Skipping all pictures, print exactly the lines below from the one with "450 | min salary: 74 -> 77" through the final line.

++++++

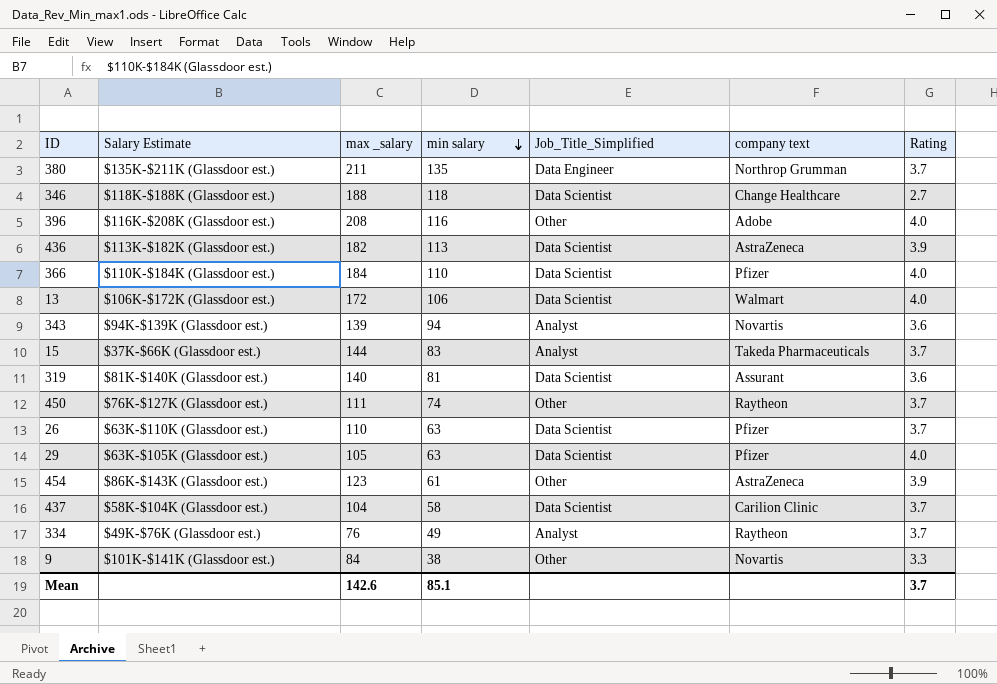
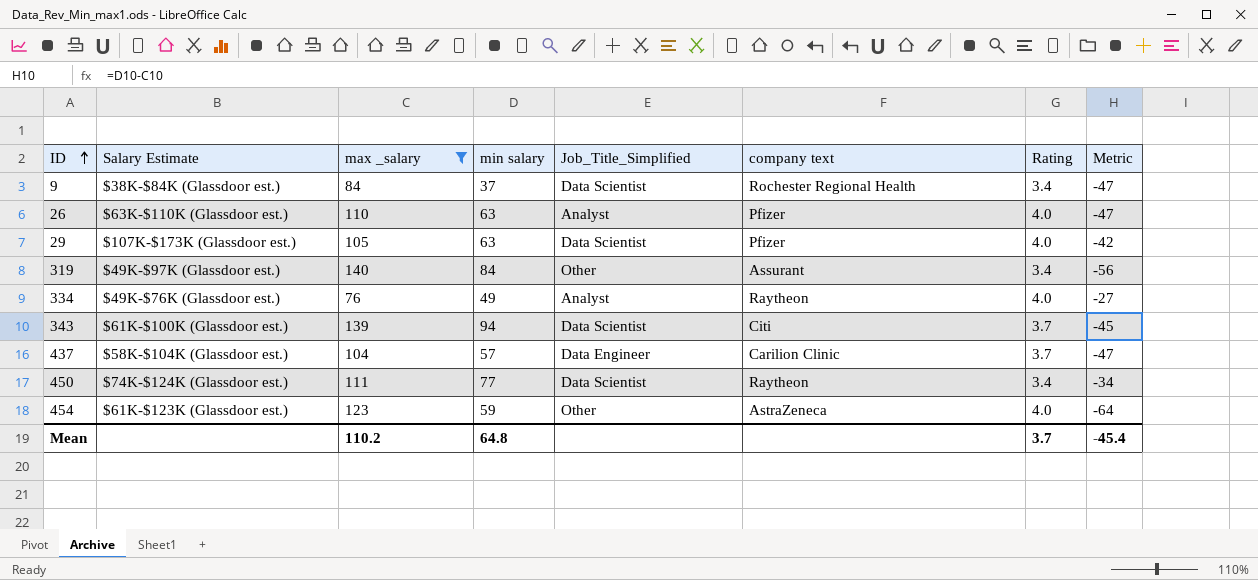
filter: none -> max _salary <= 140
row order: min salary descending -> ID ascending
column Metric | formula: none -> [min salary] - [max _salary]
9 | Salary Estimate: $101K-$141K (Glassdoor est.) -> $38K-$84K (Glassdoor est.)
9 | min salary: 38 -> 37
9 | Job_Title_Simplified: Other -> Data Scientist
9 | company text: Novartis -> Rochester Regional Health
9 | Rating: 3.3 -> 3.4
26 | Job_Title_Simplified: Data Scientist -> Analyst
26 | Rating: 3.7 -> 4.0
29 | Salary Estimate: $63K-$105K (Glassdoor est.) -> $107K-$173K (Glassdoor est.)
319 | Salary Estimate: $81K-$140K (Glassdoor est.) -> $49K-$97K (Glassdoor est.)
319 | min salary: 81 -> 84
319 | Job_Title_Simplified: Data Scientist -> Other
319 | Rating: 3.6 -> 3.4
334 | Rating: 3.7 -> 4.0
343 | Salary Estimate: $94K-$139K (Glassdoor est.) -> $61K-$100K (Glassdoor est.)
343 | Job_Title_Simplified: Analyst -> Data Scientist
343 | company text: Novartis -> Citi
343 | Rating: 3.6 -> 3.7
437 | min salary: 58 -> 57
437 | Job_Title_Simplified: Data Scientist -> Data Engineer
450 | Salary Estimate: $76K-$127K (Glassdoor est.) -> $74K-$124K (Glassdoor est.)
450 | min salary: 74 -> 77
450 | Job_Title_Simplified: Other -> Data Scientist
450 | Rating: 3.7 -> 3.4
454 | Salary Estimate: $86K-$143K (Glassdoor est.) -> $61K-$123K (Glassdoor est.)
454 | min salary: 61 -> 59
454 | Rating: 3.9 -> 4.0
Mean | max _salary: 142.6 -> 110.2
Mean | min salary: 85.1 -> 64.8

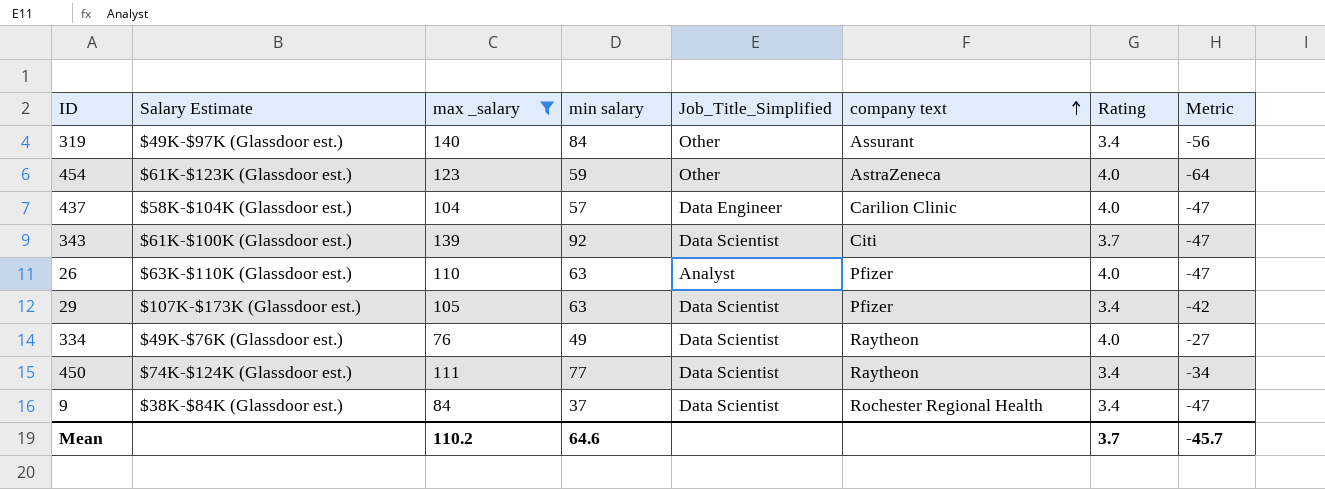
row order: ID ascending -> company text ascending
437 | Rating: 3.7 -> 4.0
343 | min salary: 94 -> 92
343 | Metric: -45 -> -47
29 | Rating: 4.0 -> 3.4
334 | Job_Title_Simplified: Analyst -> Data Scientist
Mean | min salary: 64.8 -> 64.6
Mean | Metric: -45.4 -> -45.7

++++++

**Problem solution**
450 | min salary: 74 -> 77
450 | Job_Title_Simplified: Other -> Data Scientist
450 | Rating: 3.7 -> 3.4
454 | Salary Estimate: $86K-$143K (Glassdoor est.) -> $61K-$123K (Glassdoor est.)
454 | min salary: 61 -> 59
454 | Rating: 3.9 -> 4.0
Mean | max _salary: 142.6 -> 110.2
Mean | min salary: 85.1 -> 64.8

row order: ID ascending -> company text ascending
437 | Rating: 3.7 -> 4.0
343 | min salary: 94 -> 92
343 | Metric: -45 -> -47
29 | Rating: 4.0 -> 3.4
334 | Job_Title_Simplified: Analyst -> Data Scientist
Mean | min salary: 64.8 -> 64.6
Mean | Metric: -45.4 -> -45.7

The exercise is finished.